Clinical results of conservative management in patients with full-thickness rotator cuff tear: a meta-analysis

Article information

Clin Shoulder Elbow. 2020;23(2):86-93
Publication date (electronic) : 2020 May 7
doi : https://doi.org/10.5397/cise.2020.00031
1Department of Physical Therapy, Kyushu Nutrition Welfare University, Kitakyushu, Japan
2Department of Orthopedic Surgery, Kurume University Medical Center, Kurume, Japan
3Department of Orthopedic Surgery, Tahara Orthopedic Clinic, Kitakyushu, Japan
4Kurume University School of Medicine Graduate School, Kurume, Japan
5Department of Physical Therapy, Technical School of Medical and Welfare Ryokuseikan, Tosu, Japan
6Department of Rehabilitation, Keishinkai Hospital, Tosu, Japan
7Department of Orthopedic Surgery, Kurume University, Kurume, Japan
Correspondence to: Masaki Karasuyama Department of Physical Therapy, Kyushu Nutrition Welfare University, 1-5-1 Kuzuhara Takamatsu, Kitakyushu, Fukuoka, 800-0298 Japan Tel: +81-93-471-7912, Fax: +81-93-473-4161, Email: arukanjero@yahoo.co.jp
Received 2020 January 25; Revised 2020 March 21; Accepted 2020 March 24.

Abstract

Background

Several systematic reviews have reported on the conservative treatment of full-thickness rotator cuff tears; however, clinical results of this treatment still remain determined.

Methods

PubMed, Cochrane Library, PEDro, and CINAHL databases were systematically searched for randomized clinical trials and observational studies. Two independent researchers reviewed a total of 2,981 articles, 28 of which met the criteria for inclusion in the study. Clinical outcome measures included Constant score, visual analog scale score for pain, range of motion, and short-form 36 questionnaires. The meta-analysis used a linear mixed model weighted with the variance of the estimate.

Results

The meta-analysis showed a significant improvement after surgery. Pain score is 26.2 mm (1 month) to 26.4 mm (3 months), and 24.8 mm (12 months) (P<0.05); active abduction: 153.2º (2 months), 159.0º (6 months), 168.1º (12 months) (P<0.05); Constant score: 67.8 points (2 months) to 77.2 points (12 months) (P<0.05); short-form 36 questionnaires “vitality” section: 57.0 points (6 months) to 70.0 points (12 months) (P<0.05).

Conclusions

Our data confirmed the effectiveness of conservative treatment in patients with full-thickness rotator cuff tears 12 months post-intervention. The results suggest that conservative treatment for patients with full-thickness rotator cuff tears should be the first line of treatment before considering surgery.

INTRODUCTION

Rotator cuff tear is a common condition in middle-aged and elderly patients. Yamamoto et al. [1] investigated the prevalence of rotator cuff tear in 683 patients and reported that 20%–50% of individuals aged >60 years had such an injury. Moreover, Yamaguchi et al. [2] investigated 588 patients and found that 376 (63.9%) had rotator cuff tear. Symptoms of rotator cuff tear include pain, weakness, and limitation of motion. In these patients, conservative treatment is primarily chosen and includes nonsteroidal anti-inflammatory drug administration, steroid injection, hyaluronic acid injection, physical therapy, and exercise therapy. Previous studies reported acceptable results in patients with rotator cuff tear treated with combinations of rehabilitation and local corticosteroid injections [3].

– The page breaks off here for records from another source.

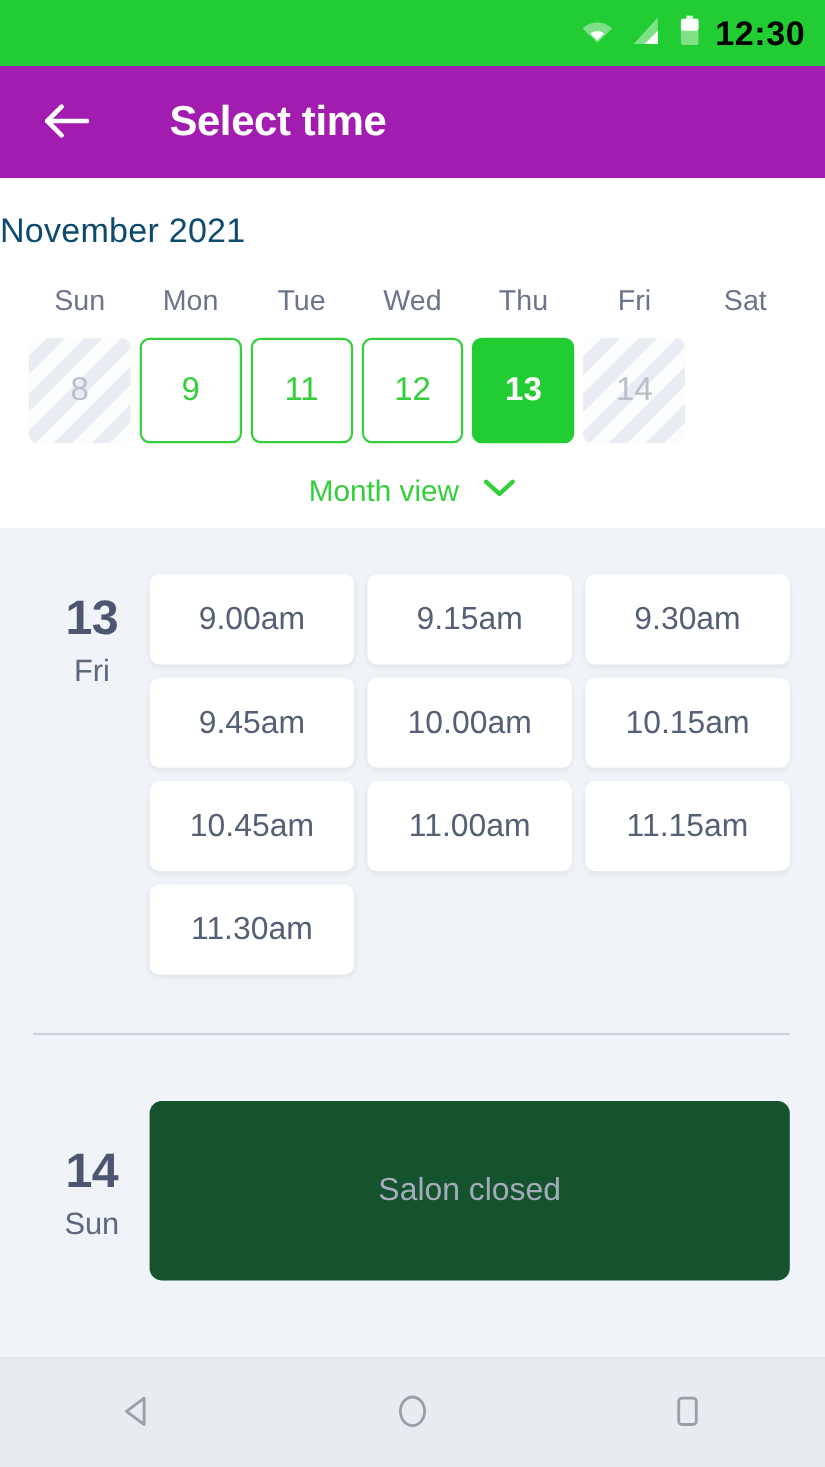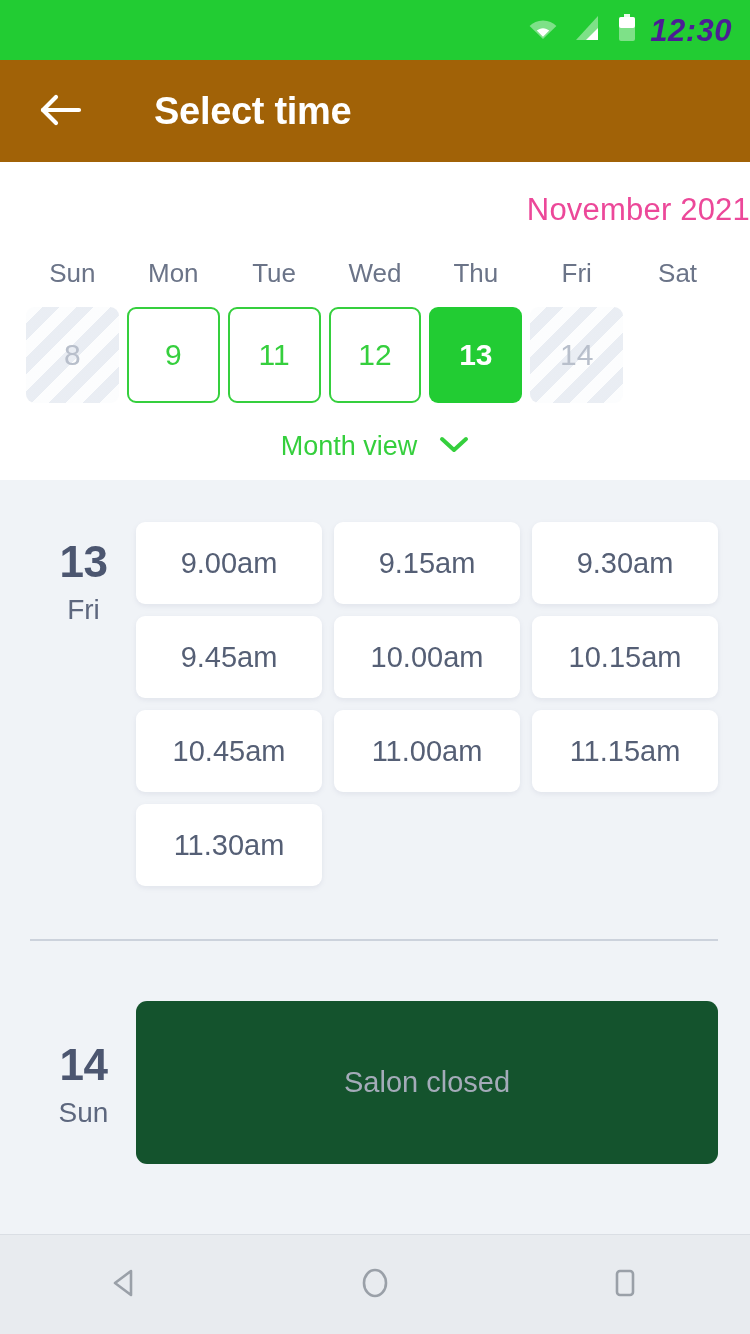"12:30" .status-time { color: #4c1d95 -> #000000; font-style: italic -> none }
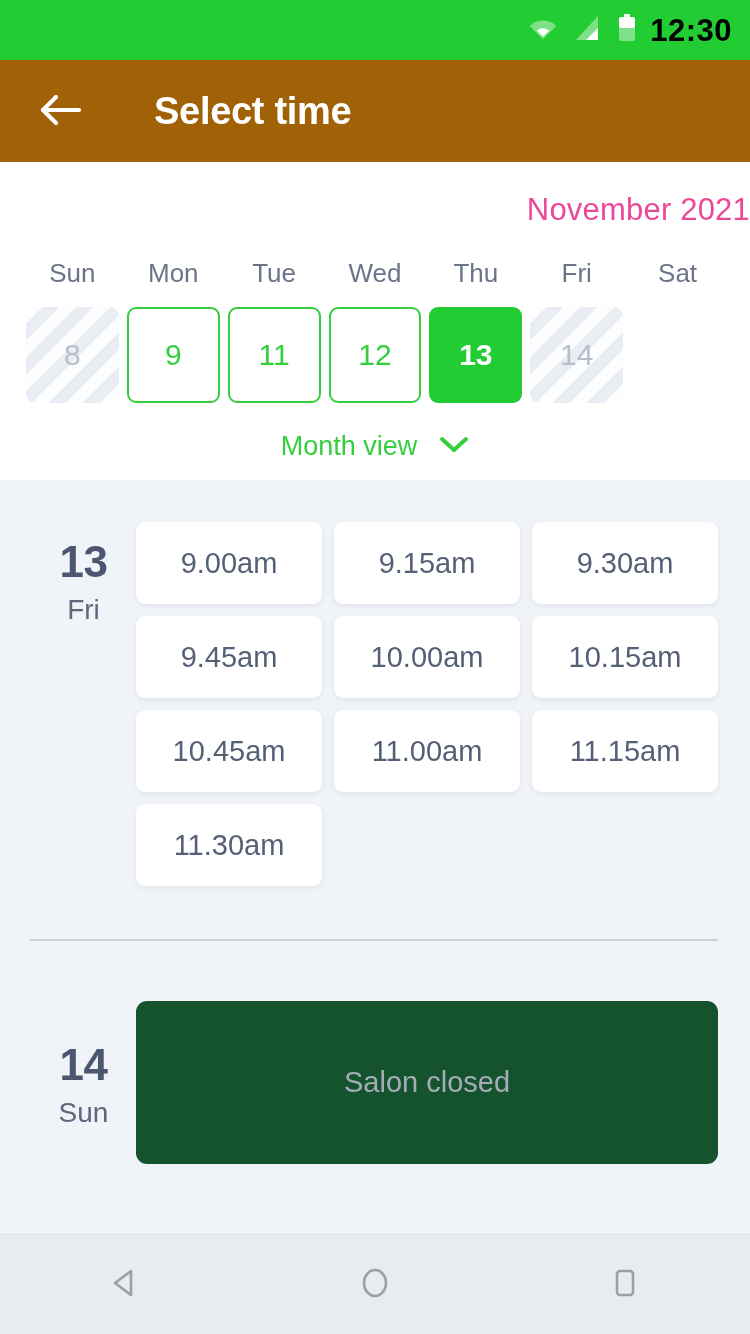"Select time" .appbar { background: #a16207 -> #a21caf }
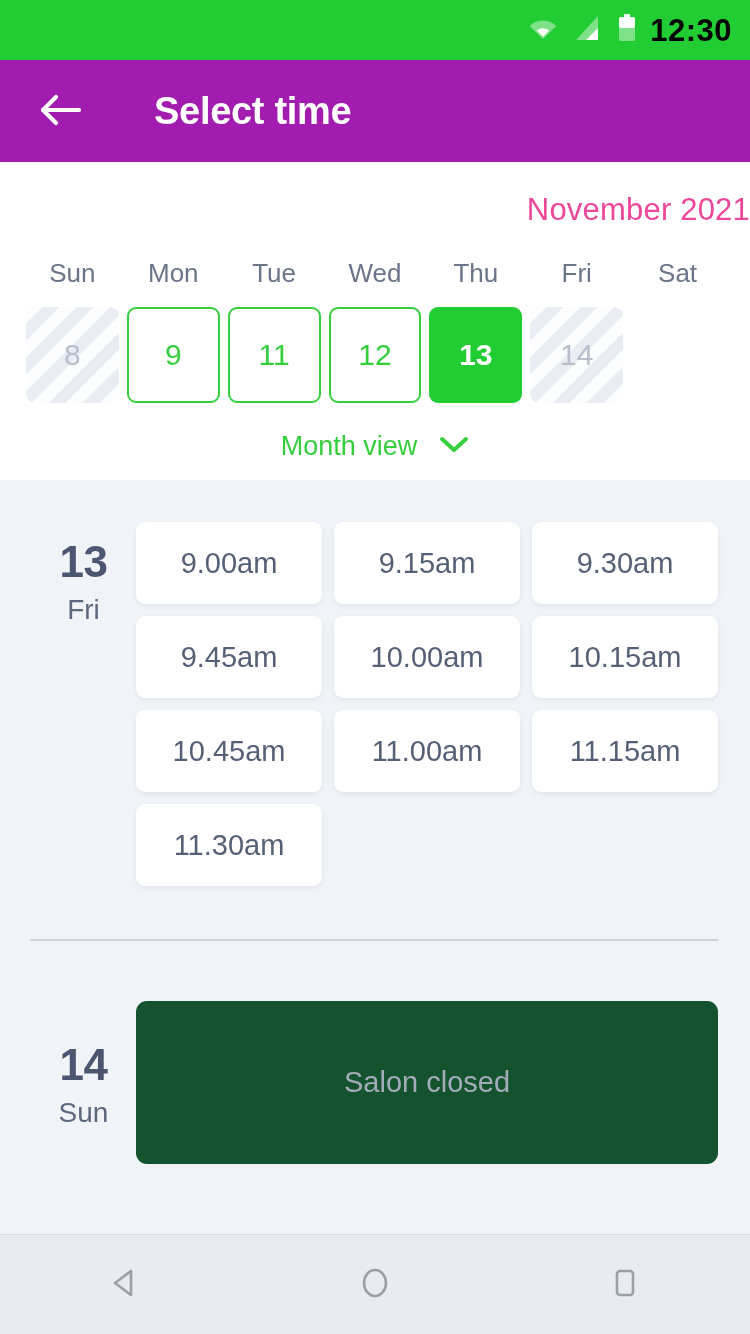"November 2021" .cal-month { color: #ec4899 -> #0c4a6e; text-align: right -> left }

 Systematic reviews on the conservative treatment of full-thickness rotator cuff tear (FT-RCT) have been reported [4]; however, previous reports have not provided sufficient knowledge on conservative treatment due to a paucity of high-quality studies. These results prompted us to conduct a systematic review of the conservative treatment of FT-RCT, including observational studies. Therefore, the purpose of the present study was to perform meta-analysis of clinical outcomes of patients with FT-RCT who received conservative treatment.

METHODS

We systematically searched the PubMed, Cochrane Library, PEDro, and CINAHL databases for studies conducted between January 1992 and July 2017, with the search terms rotator cuff, rotator cuff tear, subacromial impingement syndrome, rehabilitation, physiotherapy, physical therapy, exercise, conservative, and nonoperative. The references of the selected studies were also reviewed, when applicable, to identify additional studies. The inclusion criteria were as follows: randomized clinical trial; observational study; study investigating full thickness, massive, or inoperable rotator cuff tear; study explicitly mentioning that the treatment group received conservative treatment for this condition; and study reporting one or more of the outcome measures.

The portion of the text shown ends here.